Department of Statistics, University of Wisconsin, Madison, Wisconsin, United States of America.
PLoS Comput Biol. 2011 Jul;7(7):e1002111. doi: 10.1371/journal.pcbi.1002111. Epub 2011 Jul 14.
Chromatin immunoprecipitation followed by high-throughput sequencing (ChIP-seq) is rapidly replacing chromatin immunoprecipitation combined with genome-wide tiling array analysis (ChIP-chip) as the preferred approach for mapping transcription-factor binding sites and chromatin modifications. The state of the art for analyzing ChIP-seq data relies on using only reads that map uniquely to a relevant reference genome (uni-reads). This can lead to the omission of up to 30% of alignable reads. We describe a general approach for utilizing reads that map to multiple locations on the reference genome (multi-reads). Our approach is based on allocating multi-reads as fractional counts using a weighted alignment scheme. Using human STAT1 and mouse GATA1 ChIP-seq datasets, we illustrate that incorporation of multi-reads significantly increases sequencing depths, leads to detection of novel peaks that are not otherwise identifiable with uni-reads, and improves detection of peaks in mappable regions. We investigate various genome-wide characteristics of peaks detected only by utilization of multi-reads via computational experiments. Overall, peaks from multi-read analysis have similar characteristics to peaks that are identified by uni-reads except that the majority of them reside in segmental duplications. We further validate a number of GATA1 multi-read only peaks by independent quantitative real-time ChIP analysis and identify novel target genes of GATA1. These computational and experimental results establish that multi-reads can be of critical importance for studying transcription factor binding in highly repetitive regions of genomes with ChIP-seq experiments.

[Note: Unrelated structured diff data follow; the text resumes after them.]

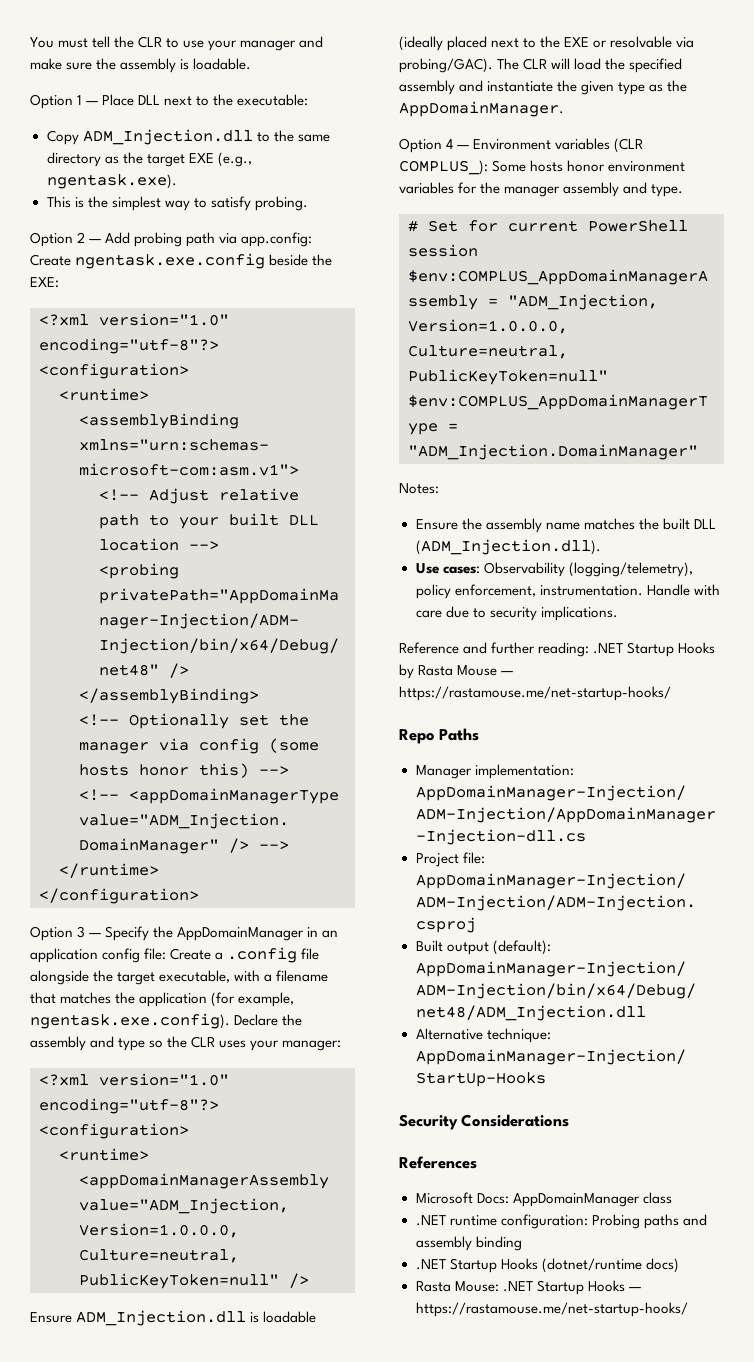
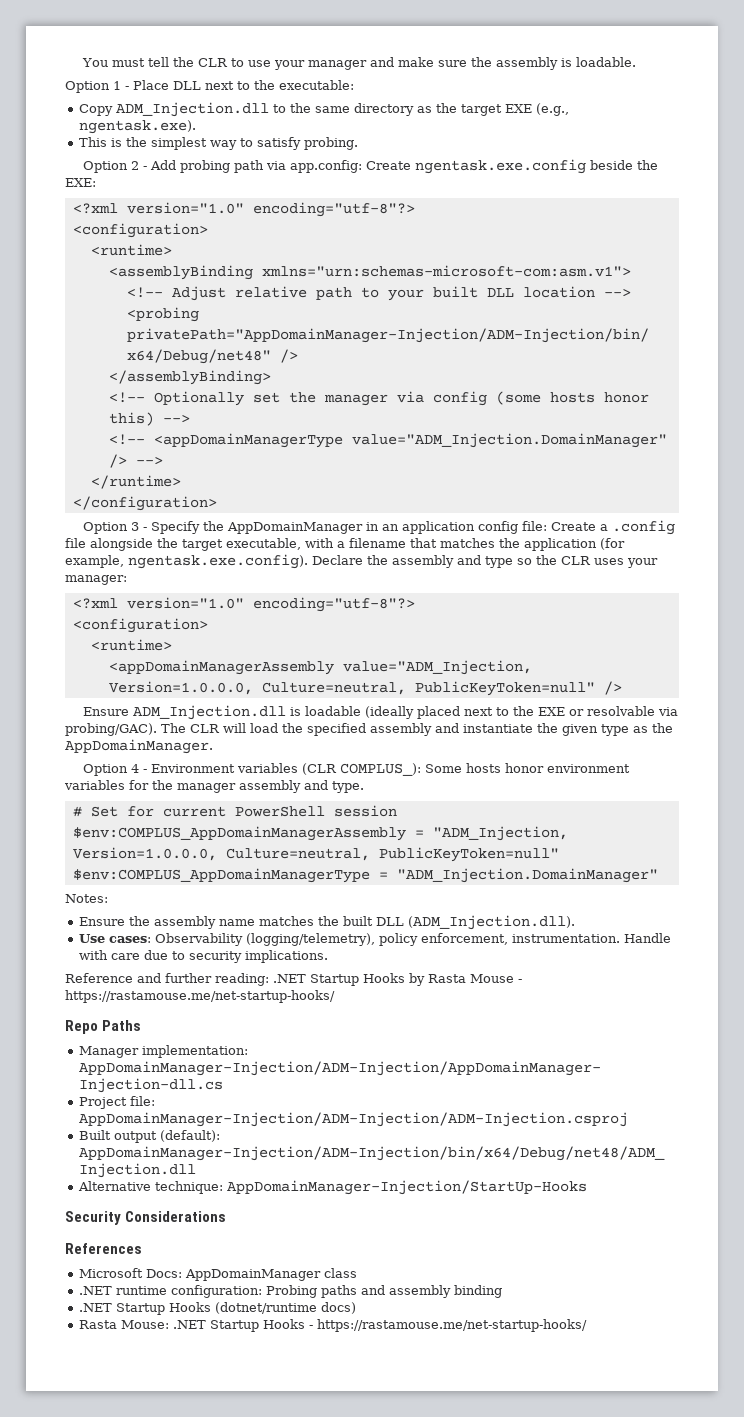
- Option 1 — Place DLL next to the executable:
+ Option 1 - Place DLL next to the executable:
- Option 2 — Add probing path via app.config: Create ngentask.exe.config beside the EXE:
+ Option 2 - Add probing path via app.config: Create ngentask.exe.config beside the EXE:
- Option 3 — Specify the AppDomainManager in an application config file: Create a .config file alongside the target executable, with a filename that matches the application (for example, ngentask.exe.config). Declare the assembly and type so the CLR uses your manager:
+ Option 3 - Specify the AppDomainManager in an application config file: Create a .config file alongside the target executable, with a filename that matches the application (for example, ngentask.exe.config). Declare the assembly and type so the CLR uses your manager:
- Option 4 — Environment variables (CLR COMPLUS_): Some hosts honor environment variables for the manager assembly and type.
+ Option 4 - Environment variables (CLR COMPLUS_): Some hosts honor environment variables for the manager assembly and type.
- Reference and further reading: .NET Startup Hooks by Rasta Mouse — https://rastamouse.me/net-startup-hooks/
+ Reference and further reading: .NET Startup Hooks by Rasta Mouse - https://rastamouse.me/net-startup-hooks/
- Rasta Mouse: .NET Startup Hooks — https://rastamouse.me/net-startup-hooks/
+ Rasta Mouse: .NET Startup Hooks - https://rastamouse.me/net-startup-hooks/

染色质免疫沉淀结合高通量测序(ChIP-seq)正在迅速取代染色质免疫沉淀联合全基因组平铺阵列分析(ChIP-chip),成为绘制转录因子结合位点和染色质修饰图谱的首选方法。分析 ChIP-seq 数据的最新方法依赖于仅使用唯一映射到相关参考基因组的读取(uni-reads)。这可能导致高达 30%的可对齐读取被遗漏。我们描述了一种利用可映射到参考基因组多个位置的读取(multi-reads)的通用方法。我们的方法基于使用加权对齐方案为 multi-reads 分配分数计数。使用人类 STAT1 和小鼠 GATA1 ChIP-seq 数据集,我们说明整合 multi-reads 可显著增加测序深度,可检测到无法用 uni-reads 检测到的新峰,并且可提高可映射区域峰的检测。我们通过计算实验研究了仅通过利用 multi-reads 检测到的峰的各种全基因组特征。总体而言,multi-read 分析得到的峰与用 uni-reads 鉴定的峰具有相似的特征,除了大多数峰位于片段重复区。我们通过独立的定量实时 ChIP 分析进一步验证了一些 GATA1 multi-read 仅有的峰,并鉴定了 GATA1 的新靶基因。这些计算和实验结果表明,multi-reads 对于用 ChIP-seq 实验研究基因组高度重复区的转录因子结合至关重要。